Is China’s Hong Kong Agreement with Britain Dead?
In 1984, well before Britain handed control of Hong Kong to China, the two nations signed a joint declaration in which China promised to honor the “One Country, Two Systems” principle in regards to Hong Kong.
Hong Kong was to be allowed its own judiciary, and citizens were to have certain fundamental rights like press freedom, free elections, freedom of speech, and political freedom.
This past Saturday marked the 20th anniversary of the handover, and Chinese President Xi Jinping will spend three days in the city attending and leading celebrations. Among the events he will attend is the swearing-in of Beijing-favored candidate Carrie Lam as chief executive, the most powerful government post in Hong Kong.
“The moving occasion of Hong Kong’s return to the motherland…like a long-separated child coming back to the warm embrace of his mother, is still vivid in our memory,” said Xi.
The anniversary may be a moment of celebration for the Chinese president, but it is something entirely different for members of Hong Kong’s democracy movement who fear China is gradually stripping away Hong Kong’s freedoms and that Britain has done nothing to intervene. On top of that is the feeling they have been abandoned by western governments that fear to support Hong Kong would be to offend China, the world’s second largest economy.
A spokesman for China’s Foreign Ministry confirmed these fears on Friday when he claimed that the joint declaration “no longer has any practical significance.”
“It also does not have any binding power on how the Chinese central government administers Hong Kong. Britain has no sovereignty, no governing power, and no supervising power over Hong Kong.”
Britain’s Foreign Office responded to the comment by insisting that the Sino-British Joint Declaration is as valid today as it was when it was signed in 1984. “It is a legally binding treaty, registered with the UN and continues to be in force. As a co-signatory, the UK government is committed to monitoring its implementation closely.”
The US State Department also criticized China for the announcement, arguing that China must uphold “Hong Kong’s high degree of autonomy and the crucial idea of ‘One Country, Two Systems’” as outlined in the legally-binding declaration.

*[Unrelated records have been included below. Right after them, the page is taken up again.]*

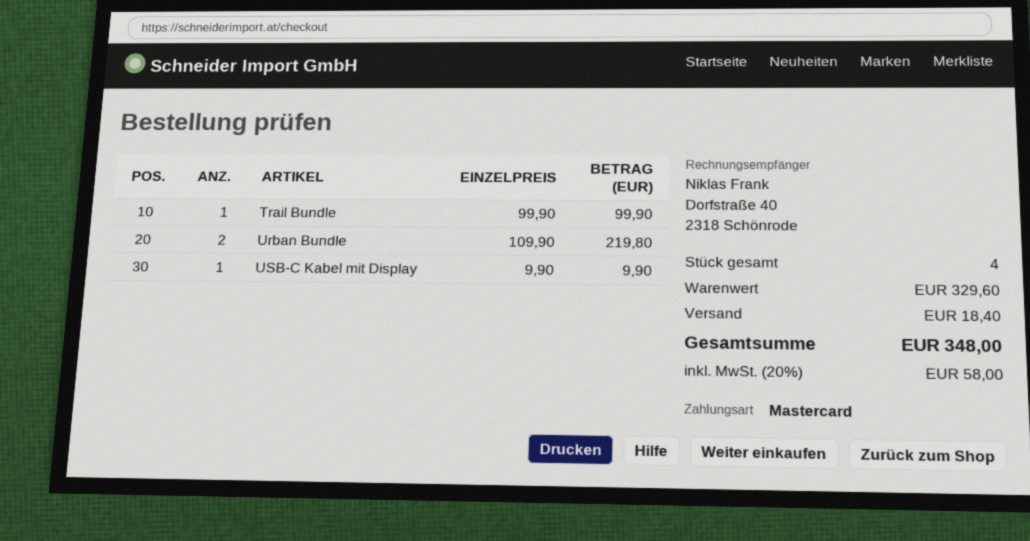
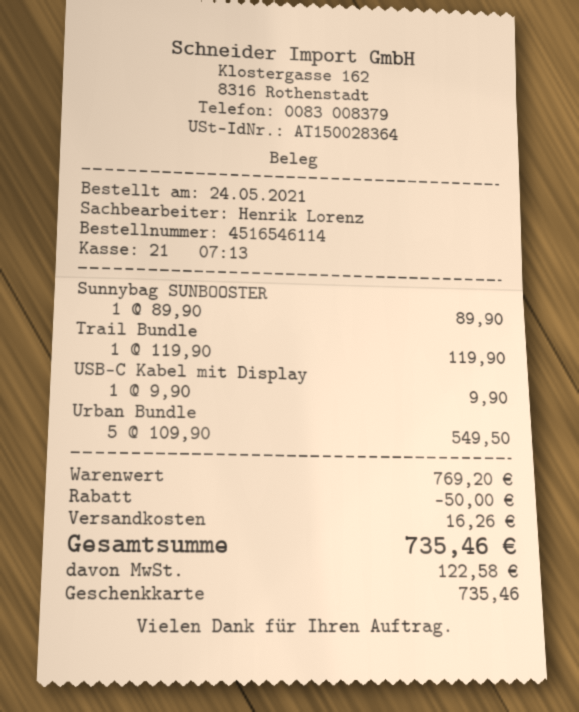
payment method: Mastercard -> gift card
Trail Bundle: 1 x 99.90 = 99.90 -> 1 x 119.90 = 119.90
Urban Bundle: 2 x 109.90 = 219.80 -> 5 x 109.90 = 549.50
Sunnybag SUNBOOSTER: none -> 1 x 89.90 = 89.90
subtotal: 329.60 -> 769.20
discount: none -> 50.00
shipping: 18.40 -> 16.26
tax: 58.00 -> 122.58
total: 348.00 -> 735.46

The real “news” here is the apparent shift in Chinese policy. Hong Kong has managed to survive as a bright spot in Asia despite its location inside authoritarian China, but its vibrancy is fading.
Hong Kong is slowly being squeezed to death by the short-sighted Chinese government, and the fight over its political future has paralyzed the city.

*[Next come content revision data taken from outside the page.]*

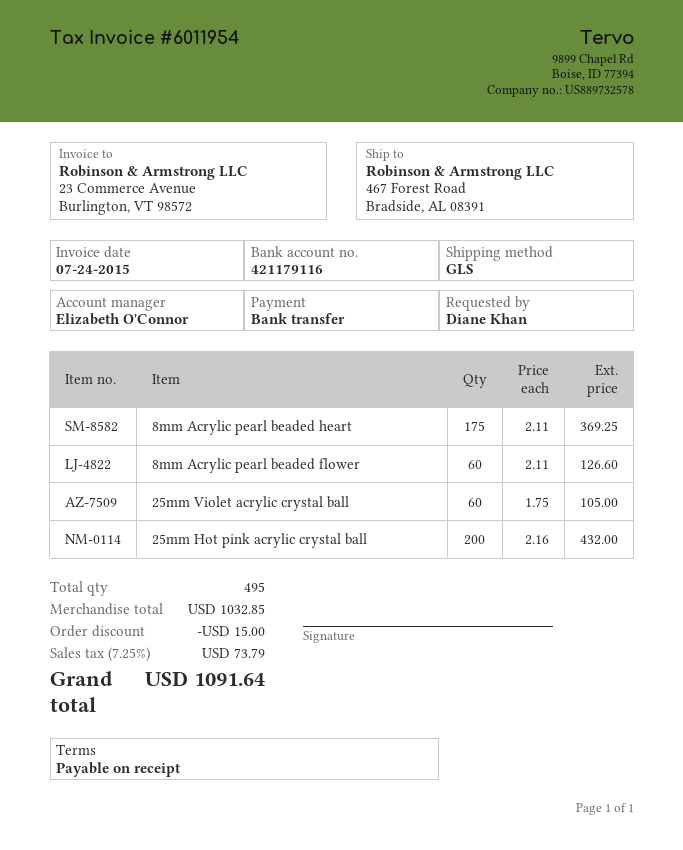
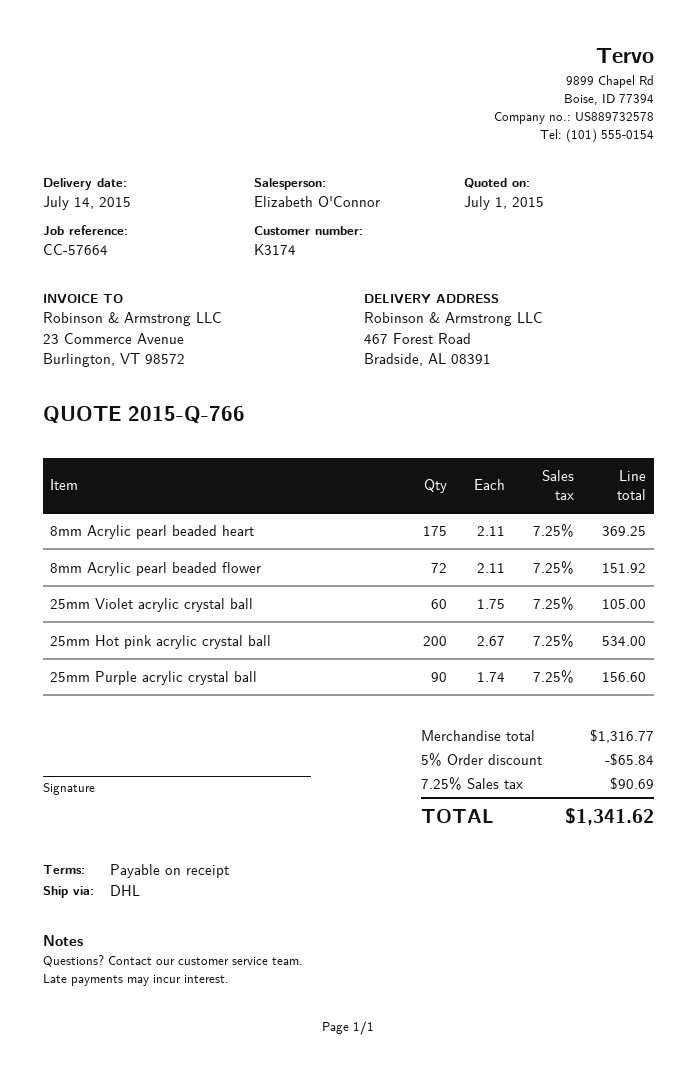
shipping method: GLS -> DHL
8mm Acrylic pearl beaded flower: 60 x 2.11 = 126.60 -> 72 x 2.11 = 151.92
25mm Hot pink acrylic crystal ball: 200 x 2.16 = 432.00 -> 200 x 2.67 = 534.00
25mm Purple acrylic crystal ball: none -> 90 x 1.74 = 156.60
subtotal: 1032.85 -> 1316.77
discount: 15.00 -> 65.84
tax: 7.25% = 73.79 -> 7.25% = 90.69
total: 1091.64 -> 1341.62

“Never ending disputes between the city’s Beijing-backed leadership and the pro-democracy opposition have crippled the government’s ability to make difficult decisions and complete important construction projects,” reports The New York Times.
Hong Kong is currently struggling with a troubled education system, a serious lack of affordable housing, and 10+ years of delays in important construction projects.
“We have this enormous giant at our doorstep,” says Anson Chan, a top official in the Hong Kong government. “And the rest of world does not seem to question whatever the enormous giant does.”
But the democracy movement is growing, especially among the younger generation. According to a recent poll, only 3% of Hong Kong residents between the ages of 18 and 29 consider themselves “Chinese.”
“The young people want democracy. They don’t want to be brainwashed,” says Martin Lee, a 79-year-old barrister who holds a top position in the city’s democracy movement.